When doing a renovation like the one we are doing, and in the conditions we are doing it (we need to put our house in the market in the spring and move to the new place), the deadline becomes critical. We soon realize that this was the single most important criteria that made us choose a master contractor from the start, instead of acting like one ourselves. We did get some estimates and deadlines that pointed to dates that were not feasible, so we kept on reducing scope and we found someone that said, and wrote down in a contract, that he could meet the deadline that was defined. But soon after the project started it became apparent that the deadline would not be met, and even with the contingency we designed into the plan, it looks like we will be moving into a house that will not be as finished as we expected. Many of you will say duhhh, many of you will empathize with this, we will get through it. But I have been thinking about establishing and meeting deadlines in general, why do so many deadlines get blown, some catastrophically, I went to find out the latest and greatest about the topic.
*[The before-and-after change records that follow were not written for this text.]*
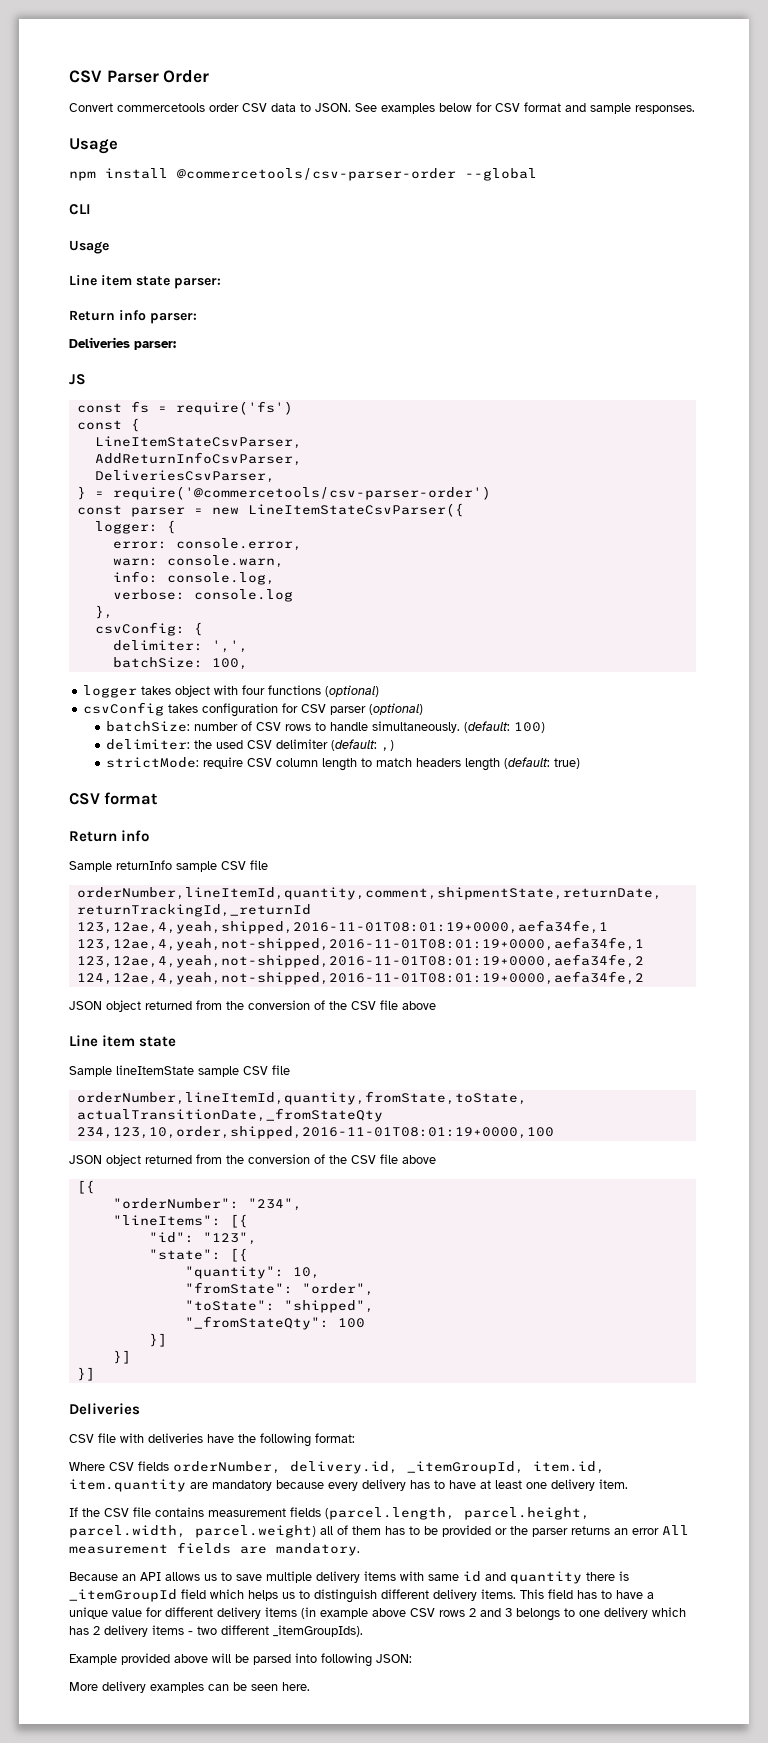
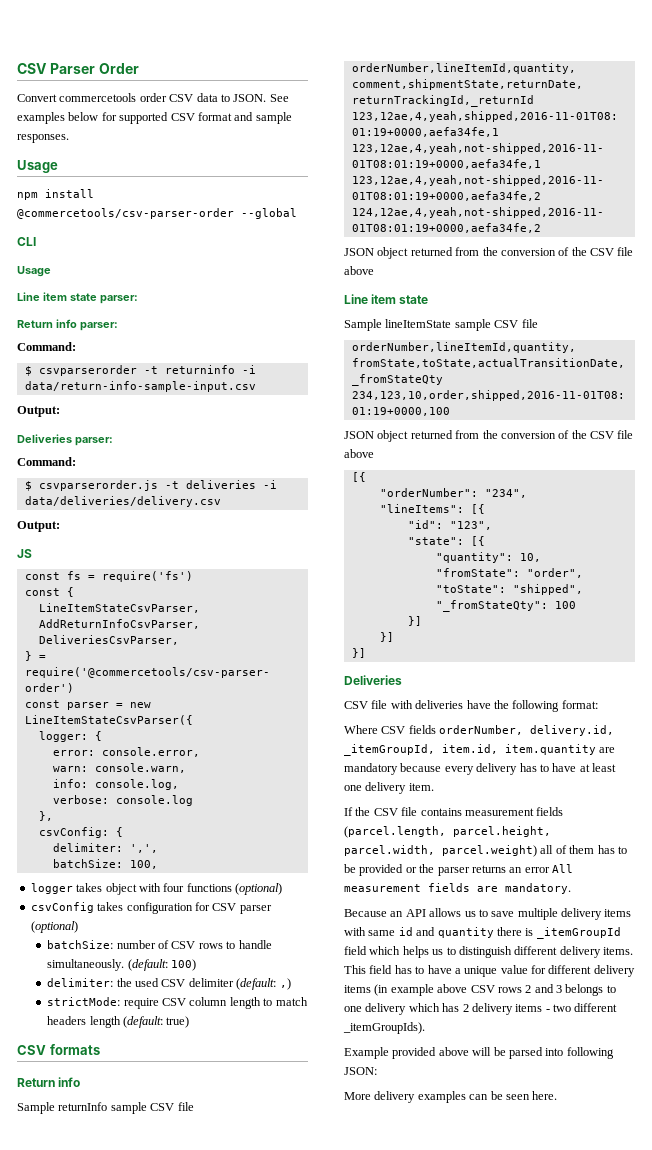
- See examples below for CSV format and sample responses.
+ See examples below for supported CSV format and sample responses.
  Return info parser:
+ Command:
+ $ csvparserorder -t returninfo -i data/return-info-sample-input.csv
+ Output:
  Deliveries parser:
+ Command:
+ $ csvparserorder.js -t deliveries -i data/deliveries/delivery.csv
+ Output:
  strictMode: require CSV column length to match headers length (default: true)
- CSV format
+ CSV formats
I live in a city famous for blowing out a deadline big time, the Boston’s Big Dig was initially estimated for $2.8 billion and planned for completion in the early 1990s, it ended up costing over $14 billion and took decades. True that this type of projects have a thick layer of political, environmental and engineering challenges that I don’t, but it seems small and large projects miss their deadlines for the same typical reasons. While there is some nature (cognitive biases, personality traits, …) versus nurture (experience, communication, …), it all comes down to:
- Optimistic scheduling that flies in the face of experience
- Lack of detailed planning and understanding of dependencies
- Initial requirements, scope creep and change management
As a designer, this is all too familiar, teams engage in optimistic scheduling ignoring more experienced folks that know how long things will actually take. Detailed planning might exist, but if dependencies are out of the zone of influence and control, it comes down to luck. No matter the quality of the brief (if it exists), scope creep is something that will always happen, so it all comes down to managing changes and compromising. As a manager, it is our job to look for efficiencies and to install a sense of urgency, while improving on the way of working, respecting process while ensuring quality. Easy, right? I don’t want to sound like it can’t be done, there are effective managers that know how to do integrated project management, with clear milestones and rigid timelines, and contingency plans that work when needed. There are teams that know how to do effective iterative testing and rapid prototyping, that deeply understand cross-disciplinary collaboration, that understand the art of compromising without endangering vision and quality.
An old house is a trove of surprises, every day you uncover something that challenges assumptions and impacts both budgets and deadlines. People, the most complex entity to manage in a project, are also the best chance you have at succeeding in the grand scheme of things, deadlines will be blown, budgets will be exceeded, as long as people have good and constant communication, it all works out. I hope.